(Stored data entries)
******************************
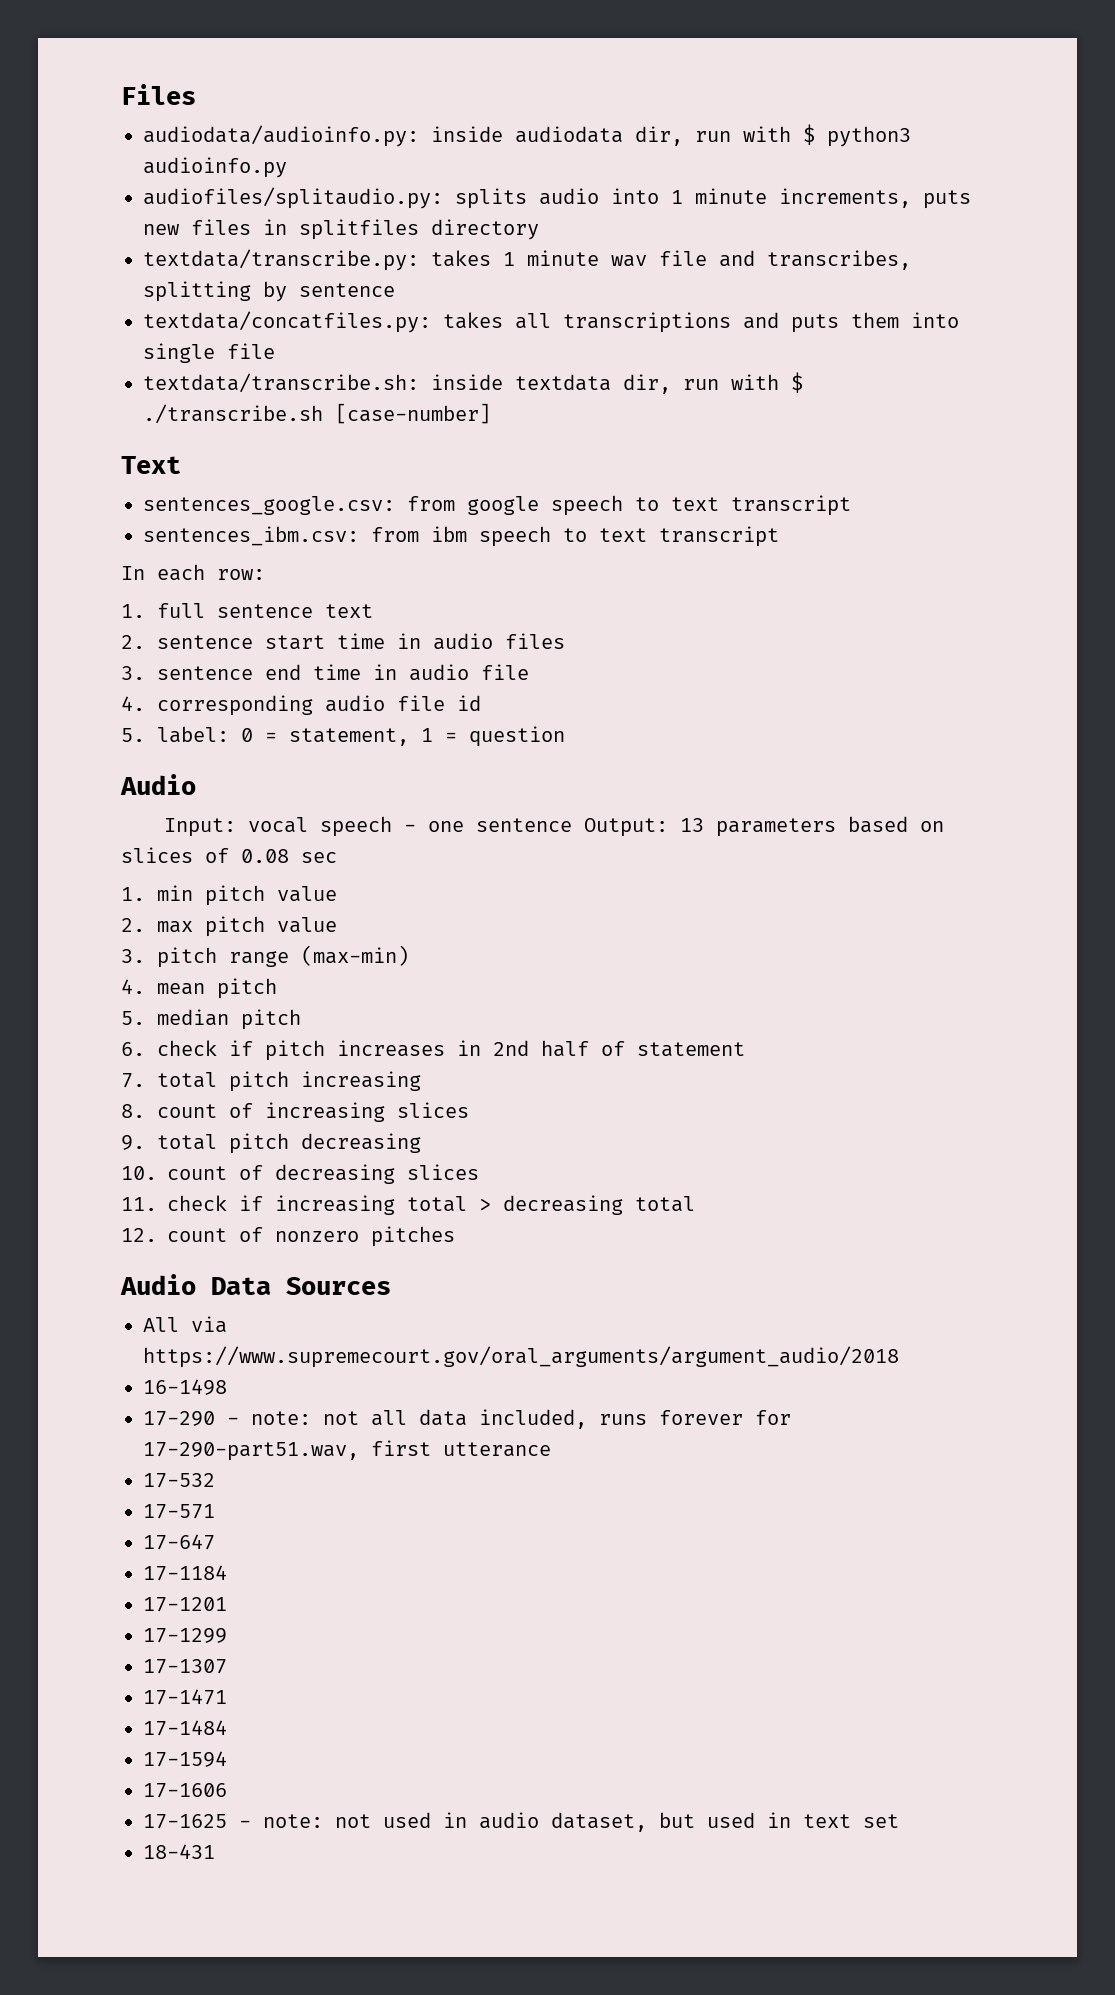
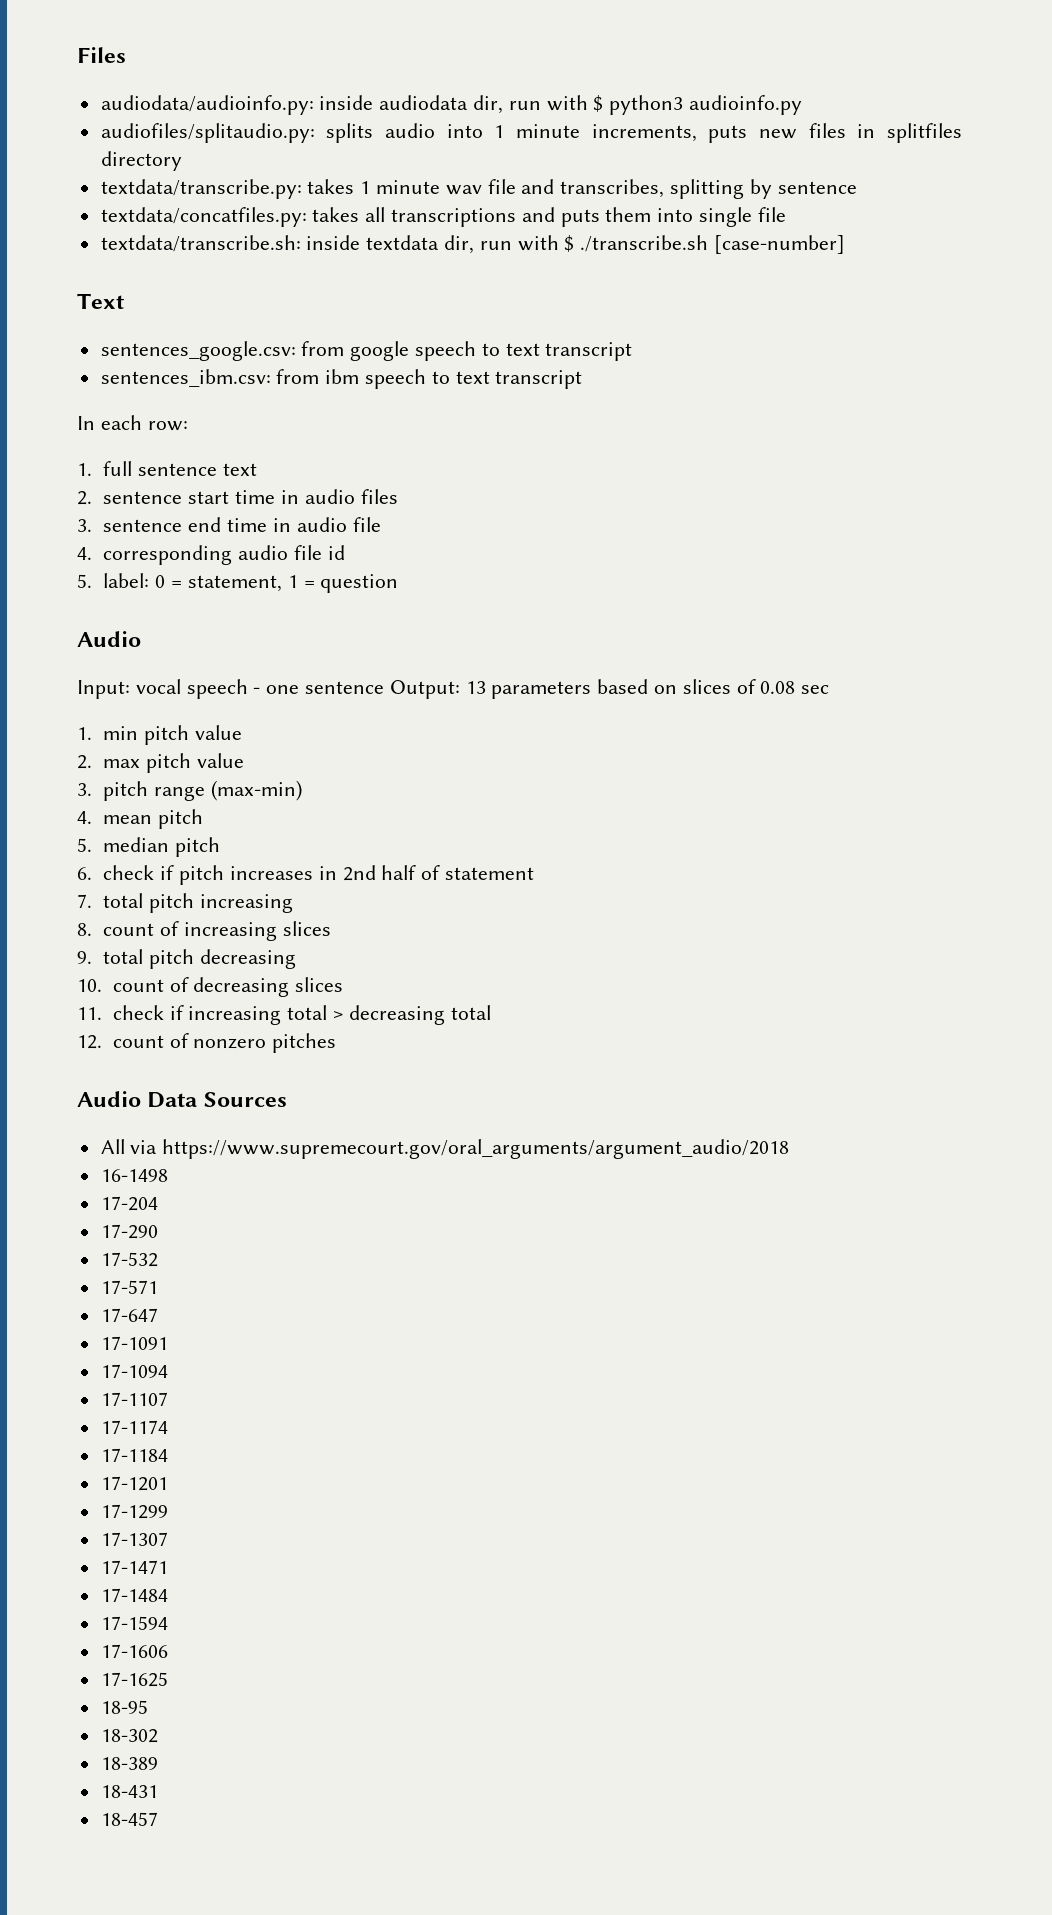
+ 17-204
- 17-290 - note: not all data included, runs forever for 17-290-part51.wav, first utterance
+ 17-290
+ 17-1091
+ 17-1094
+ 17-1107
+ 17-1174
- 17-1625 - note: not used in audio dataset, but used in text set
+ 17-1625
+ 18-95
+ 18-302
+ 18-389
+ 18-457

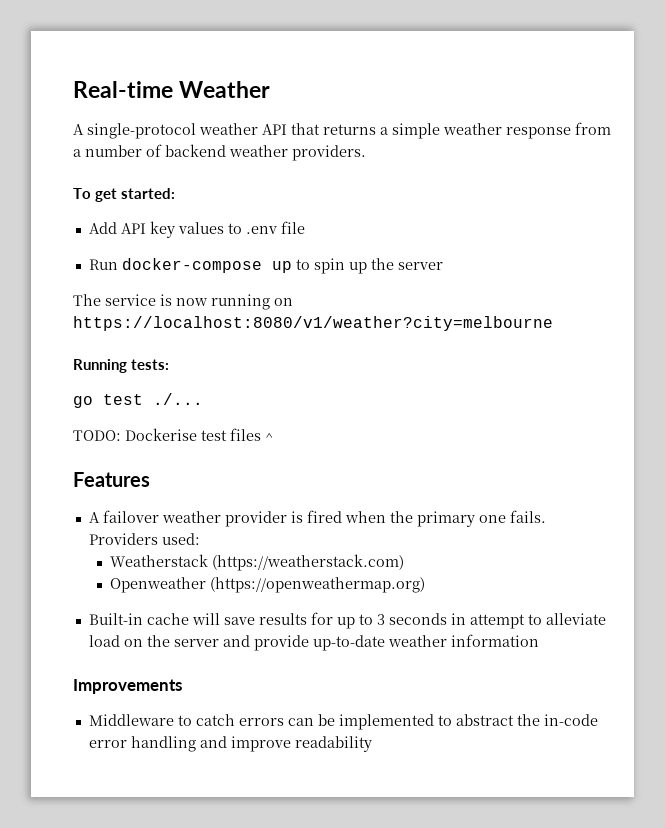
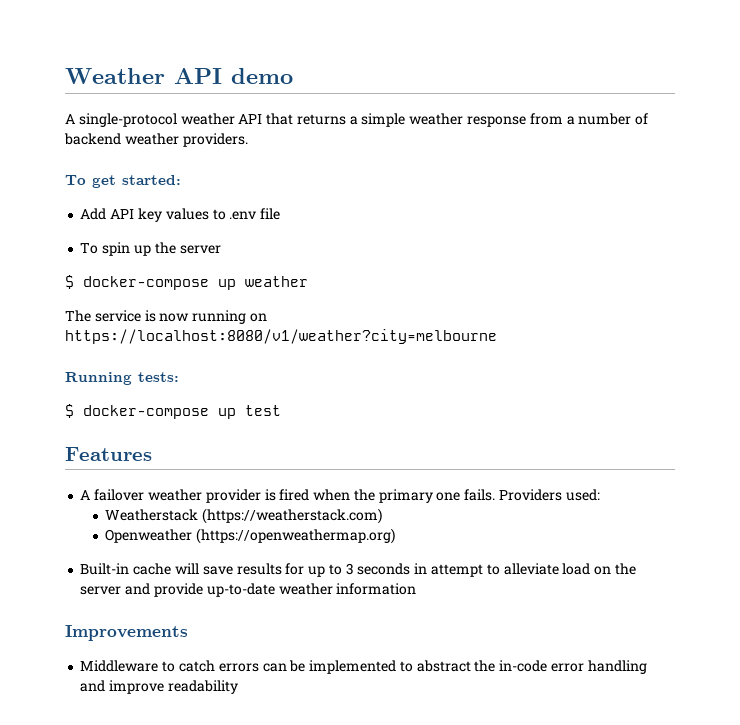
- Real-time Weather
+ Weather API demo
- Run docker-compose up to spin up the server
+ To spin up the server
+ $ docker-compose up weather
- go test ./...
- TODO: Dockerise test files ^
+ $ docker-compose up test

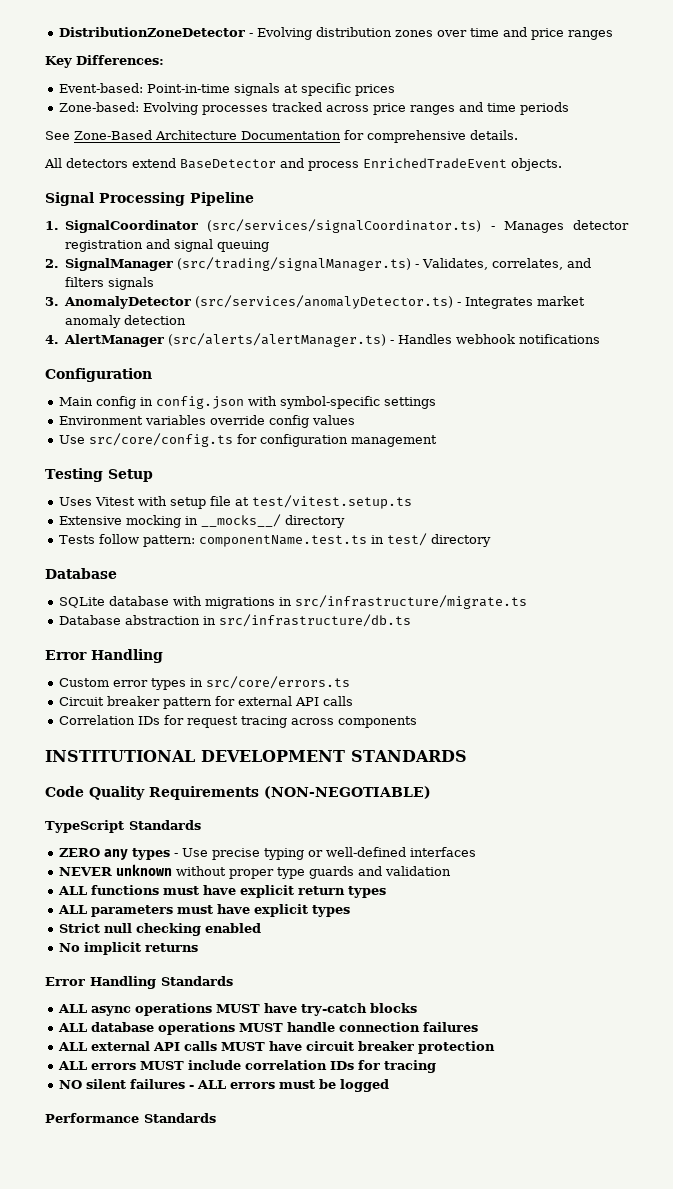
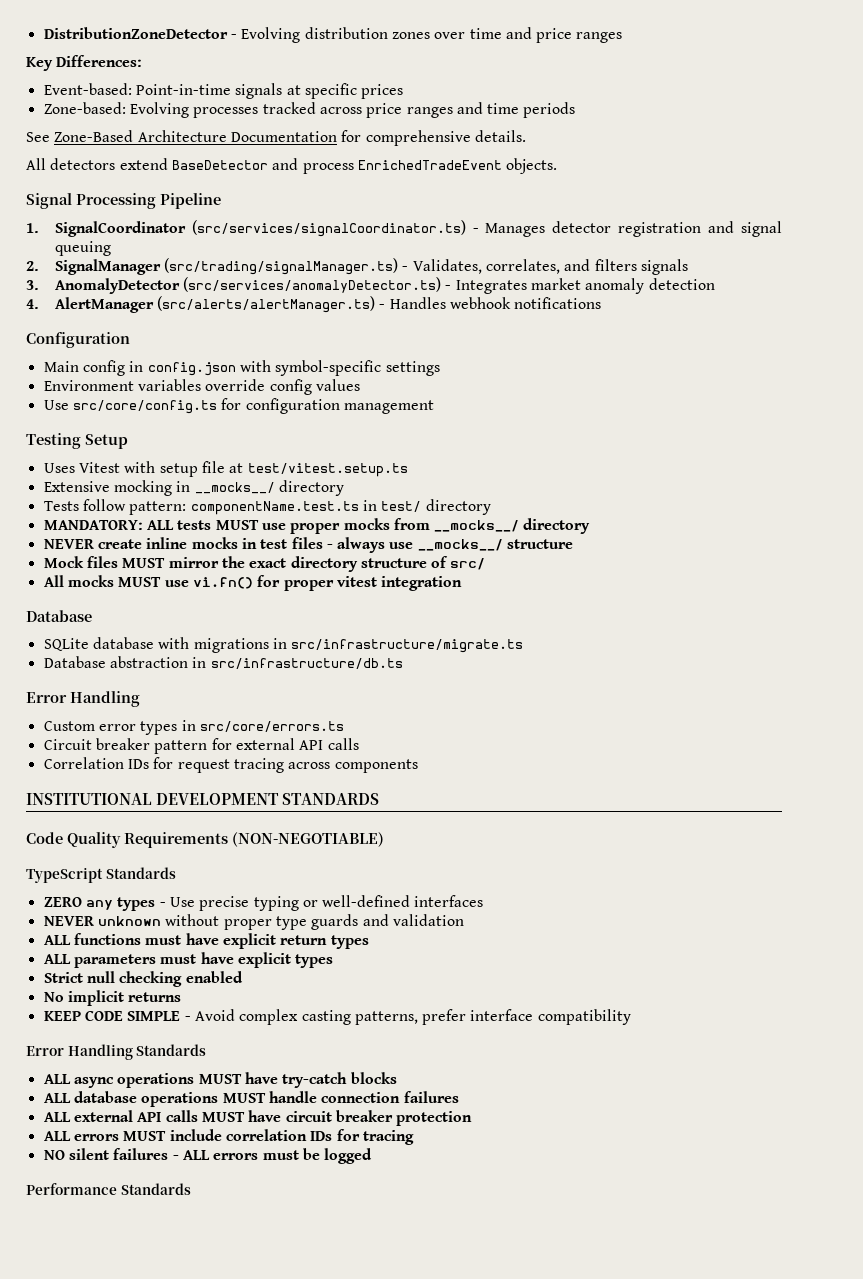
+ MANDATORY: ALL tests MUST use proper mocks from __mocks__/ directory
+ NEVER create inline mocks in test files - always use __mocks__/ structure
+ Mock files MUST mirror the exact directory structure of src/
+ All mocks MUST use vi.fn() for proper vitest integration
+ KEEP CODE SIMPLE - Avoid complex casting patterns, prefer interface compatibility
******************************
• [What the exercise asks]: Repeat the data exactly. Pictures should not appear.

• [Task answer]:
+ 17-204
- 17-290 - note: not all data included, runs forever for 17-290-part51.wav, first utterance
+ 17-290
+ 17-1091
+ 17-1094
+ 17-1107
+ 17-1174
- 17-1625 - note: not used in audio dataset, but used in text set
+ 17-1625
+ 18-95
+ 18-302
+ 18-389
+ 18-457

- Real-time Weather
+ Weather API demo
- Run docker-compose up to spin up the server
+ To spin up the server
+ $ docker-compose up weather
- go test ./...
- TODO: Dockerise test files ^
+ $ docker-compose up test

+ MANDATORY: ALL tests MUST use proper mocks from __mocks__/ directory
+ NEVER create inline mocks in test files - always use __mocks__/ structure
+ Mock files MUST mirror the exact directory structure of src/
+ All mocks MUST use vi.fn() for proper vitest integration
+ KEEP CODE SIMPLE - Avoid complex casting patterns, prefer interface compatibility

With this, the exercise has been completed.